About ENVASARC (NCT04480502

The ENVASARC pivotal trial is a multicenter, open label, randomized, non-comparative, parallel cohort study at 30 top cancer centers in the United States and the United Kingdom that began dosing in December 2020. TRACON expects the trial to enroll more than 160 patients with UPS or MFS who have progressed following one or two lines of prior treatment and have not received an immune checkpoint inhibitor, with 80 patients enrolled into a cohort of treatment with single agent envafolimab at 600 mg every three weeks and 80 patients enrolled into a cohort of treatment with envafolimab at 600 mg every three weeks with Yervoy.
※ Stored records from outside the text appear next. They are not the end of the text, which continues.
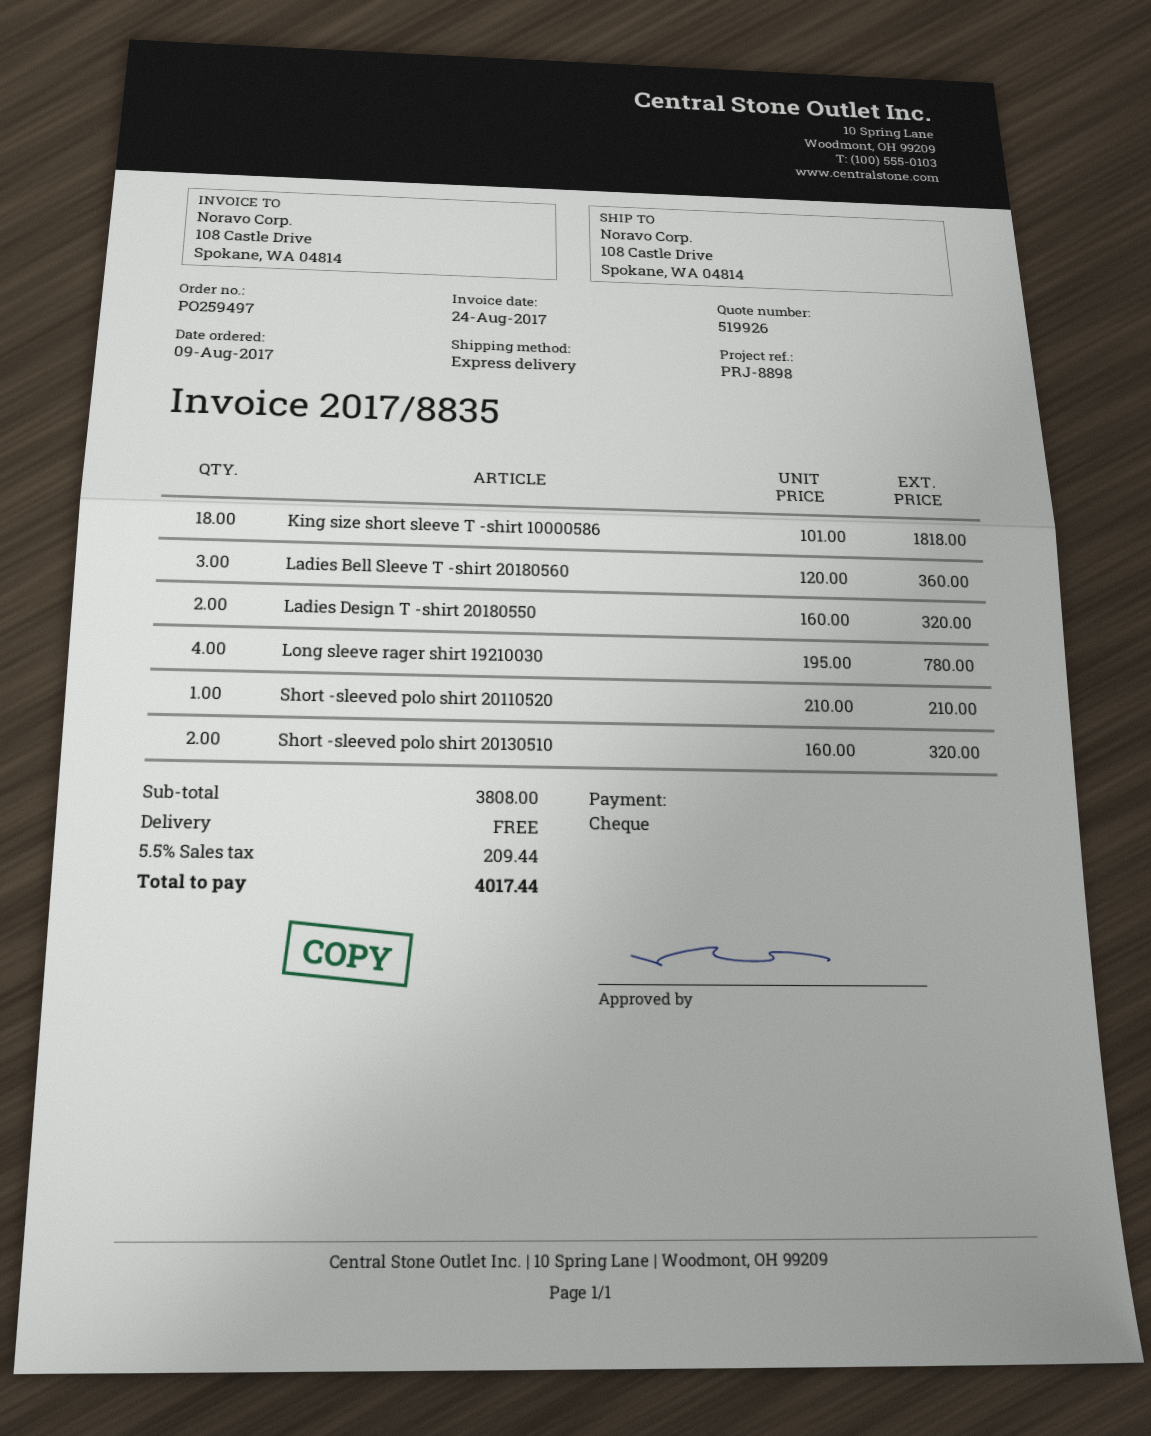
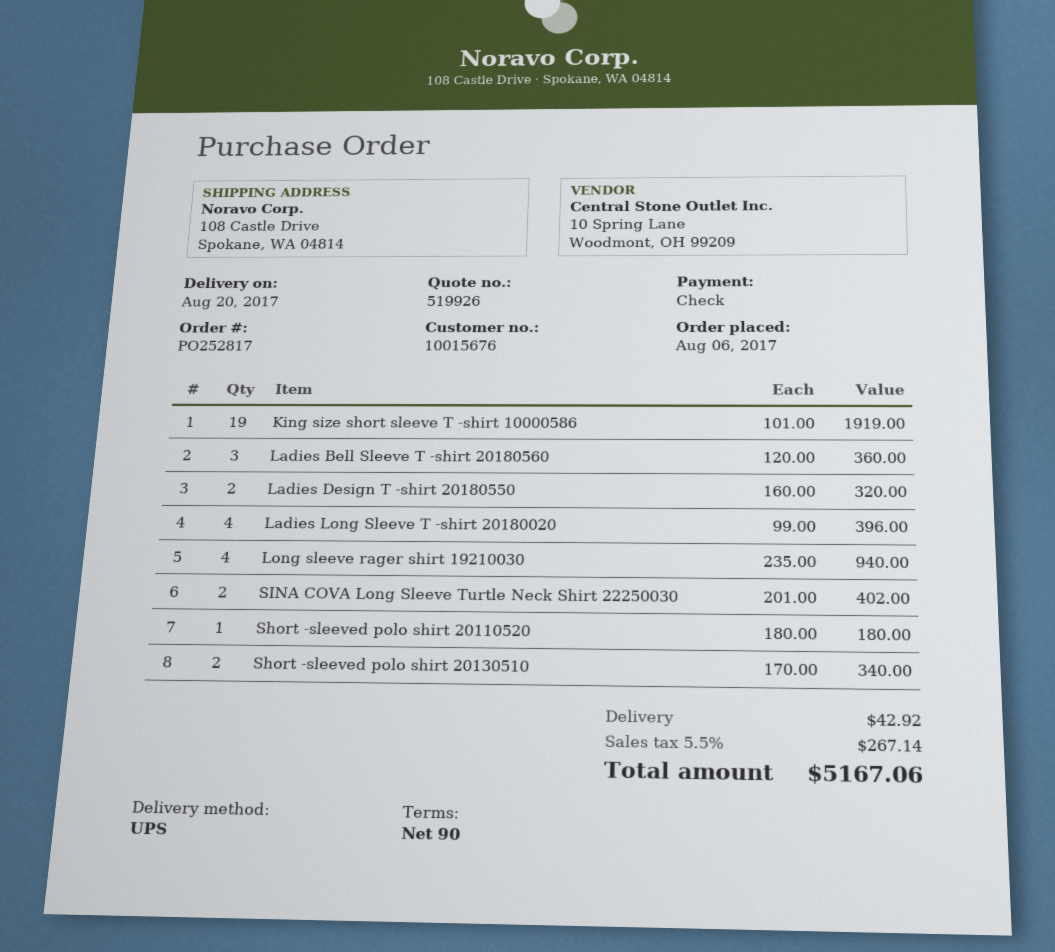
order number: PO259497 -> PO252817
order date: 2017-08-09 -> 2017-08-06
shipping method: express -> UPS
King size short sleeve T -shirt 10000586: 18 x 101.00 = 1818.00 -> 19 x 101.00 = 1919.00
Long sleeve rager shirt 19210030: 4 x 195.00 = 780.00 -> 4 x 235.00 = 940.00
Short -sleeved polo shirt 20110520: 1 x 210.00 = 210.00 -> 1 x 180.00 = 180.00
Short -sleeved polo shirt 20130510: 2 x 160.00 = 320.00 -> 2 x 170.00 = 340.00
Ladies Long Sleeve T -shirt 20180020: none -> 4 x 99.00 = 396.00
SINA COVA Long Sleeve Turtle Neck Shirt 22250030: none -> 2 x 201.00 = 402.00
shipping: 0.00 -> 42.92
tax: 5.5% = 209.44 -> 5.5% = 267.14
total: 4017.44 -> 5167.06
The primary endpoint is objective response rate by central review with duration of response a key secondary endpoint

About YH001

YH001 is an IgG1 antibody against CTLA-4 that has shown enhanced antibody dependent cellular cytotoxicity and complement dependent cytotoxicity in vitro. In preclinical studies YH001 demonstrated superior T cell activation and superior tumor growth inhibition activity compared to ipilimumab. YH001 also demonstrated superior activity compared to ipilimumab in human transgenic mouse tumor models when combined with a PD-(L)1 antibody. In these models, single agent YH001 depleted regulatory T cells and increased CD8+ T cells in tumor tissue. YH001 is being studied with envafolimab and doxorubicin in a Phase 1/2 clinical trial sponsored by TRACON (NCT05448820), and has been studied in multiple Phase 1 trials in China and Australia sponsored by TRACON’s corporate partner Eucure, a division of Biocytogen

About TRC102

TRC102 (methoxyamine) is a novel small molecule inhibitor of the DNA base excision repair pathway, which is a pathway that causes resistance to alkylating and antimetabolite chemotherapeutics. TRC102 is currently being studied in multiple Phase 1 and Phase 2 clinical trials sponsored by the National Cancer Institute through a Cooperative Research and Development Agreement (CRADA) and has orphan drug designation from the FDA in malignant glioma, including glioblastoma

About TJ004309

TJ004309 is a novel, humanized antibody against CD73, an ecto-enzyme expressed on stromal cells and tumors that converts extracellular adenosine monophosphate to adenosine, which is highly immunosuppressive. TJ004309 was studied in a Phase 1 trial sponsored by TRACON (NCT03835949) to assess safety and preliminary efficacy as a single agent and when combined with the PD-L1 checkpoint inhibitor Tecentriq in patients with advanced solid tumors.